What this task involves: Go through the entries and copy every line that has the string "method" in it.

Records for the task:
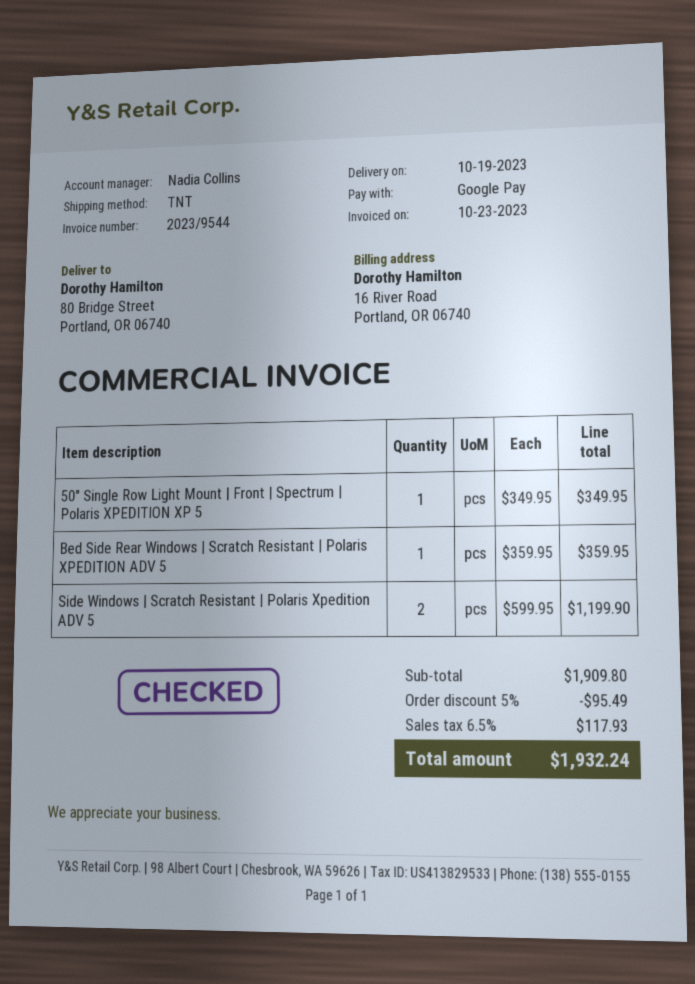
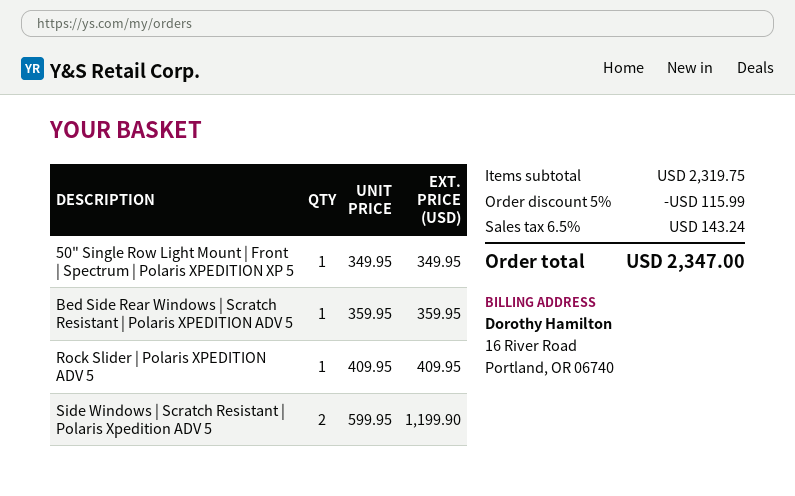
Rock Slider | Polaris XPEDITION ADV 5: none -> 1 x 409.95 = 409.95
subtotal: 1909.80 -> 2319.75
discount: 5% = 95.49 -> 5% = 115.99
tax: 6.5% = 117.93 -> 6.5% = 143.24
total: 1932.24 -> 2347.00

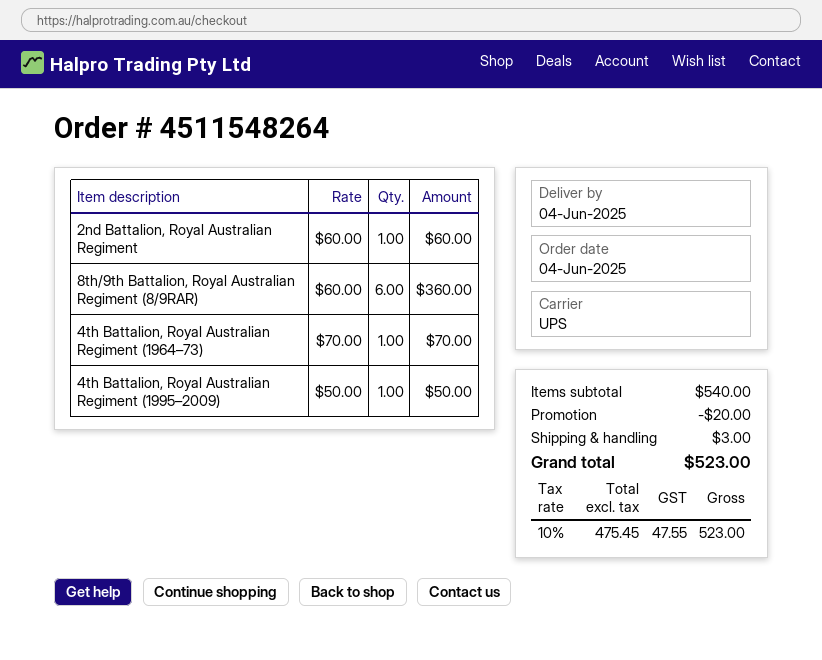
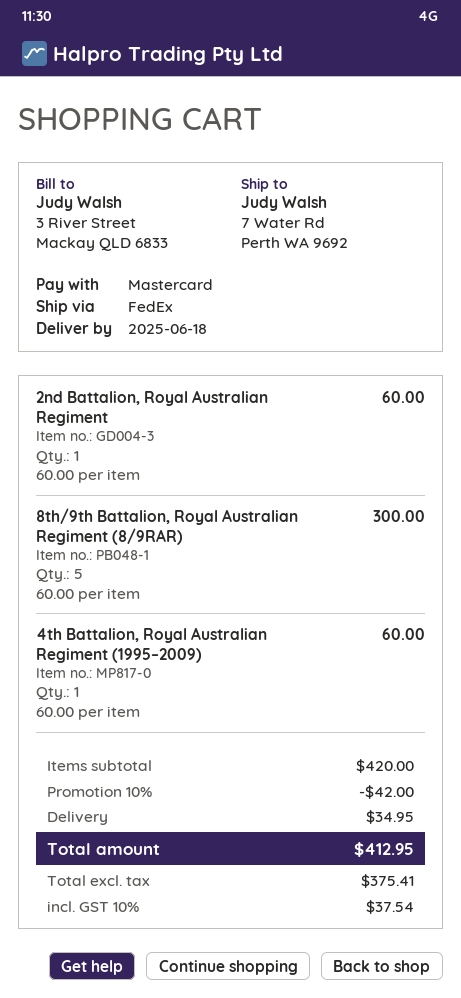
delivery date: 2025-06-04 -> 2025-06-18
shipping method: UPS -> FedEx
8th/9th Battalion, Royal Australian Regiment (8/9RAR): 6 x 60.00 = 360.00 -> 5 x 60.00 = 300.00
4th Battalion, Royal Australian Regiment (1964–73): 1 x 70.00 = 70.00 -> none
4th Battalion, Royal Australian Regiment (1995–2009): 1 x 50.00 = 50.00 -> 1 x 60.00 = 60.00
subtotal: 540.00 -> 420.00
discount: 20.00 -> 42.00
shipping: 3.00 -> 34.95
net: 475.45 -> 375.41
tax: 10% = 47.55 -> 10% = 37.54
total: 523.00 -> 412.95

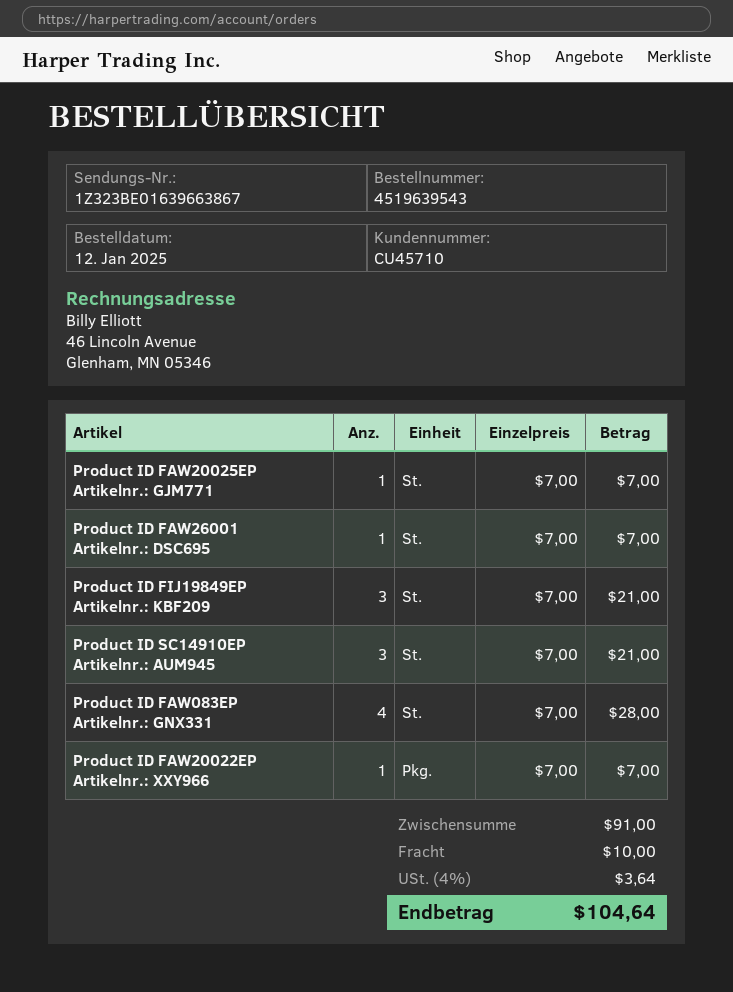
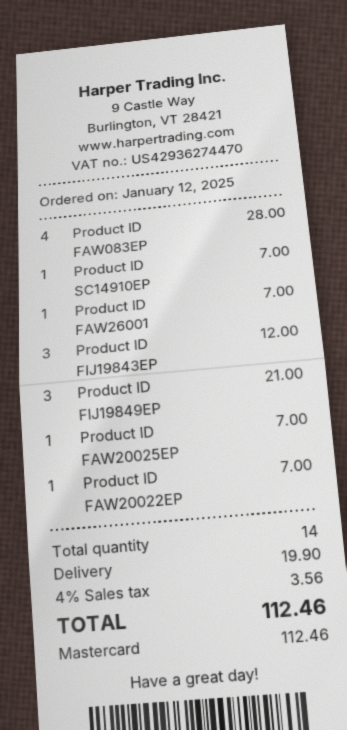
Product ID SC14910EP: 3 for 21.00 -> 1 for 7.00
Product ID FIJ19843EP: none -> 3 for 12.00
shipping: 10.00 -> 19.90
tax: 4% = 3.64 -> 4% = 3.56
total: 104.64 -> 112.46

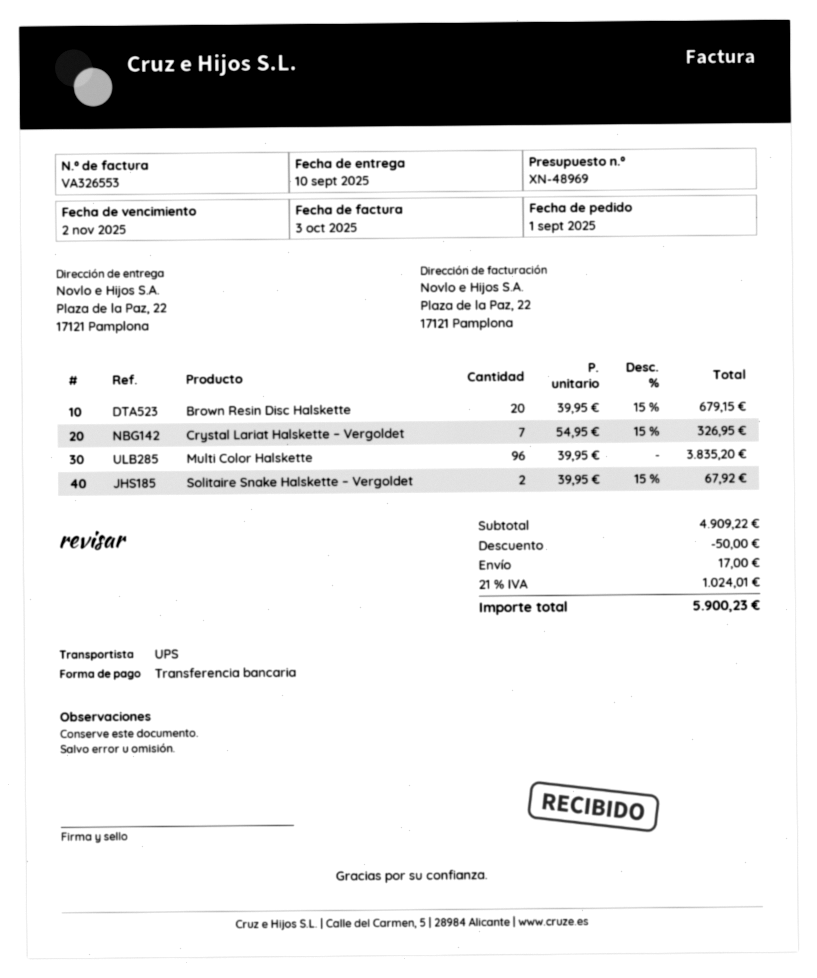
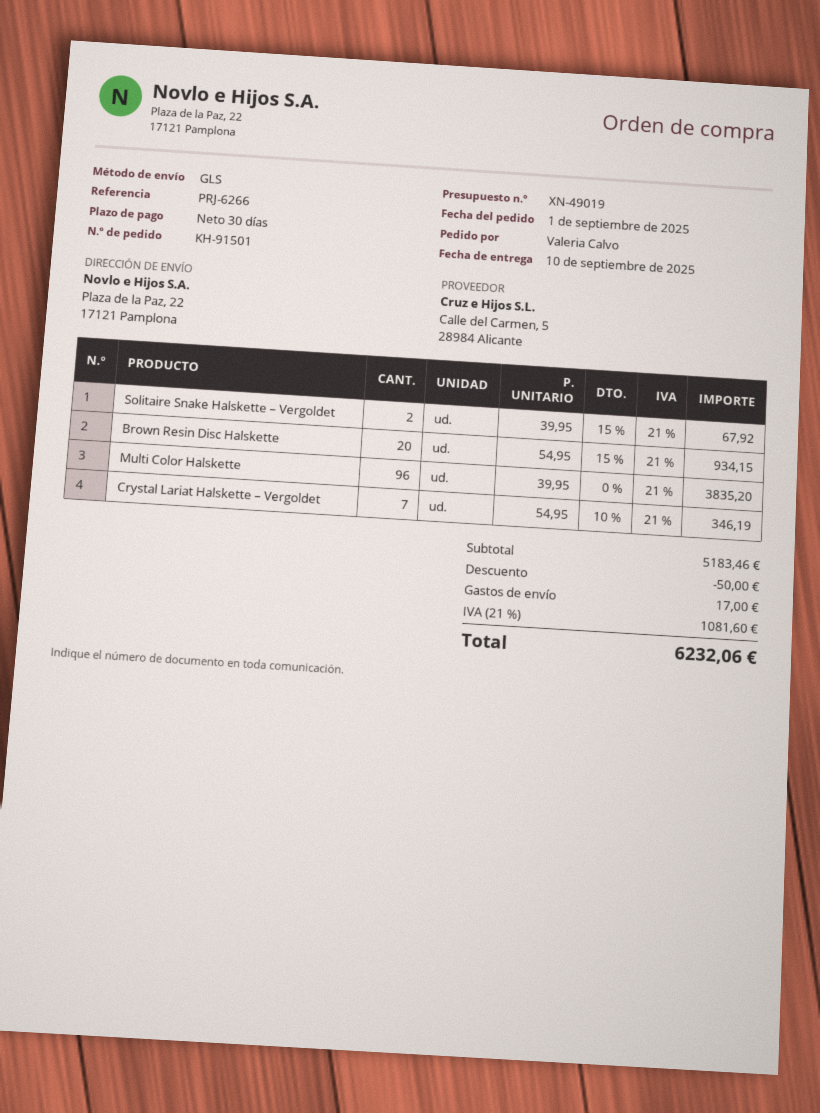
quote number: XN-48969 -> XN-49019
shipping method: UPS -> GLS
Brown Resin Disc Halskette: 20 x 39.95 - 15% = 679.15 -> 20 x 54.95 - 15% = 934.15
Crystal Lariat Halskette – Vergoldet: 7 x 54.95 - 15% = 326.95 -> 7 x 54.95 - 10% = 346.19
subtotal: 4909.22 -> 5183.46
tax: 21% = 1024.01 -> 21% = 1081.60
total: 5900.23 -> 6232.06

Solution for this exercise:
shipping method: UPS -> FedEx
shipping method: UPS -> GLS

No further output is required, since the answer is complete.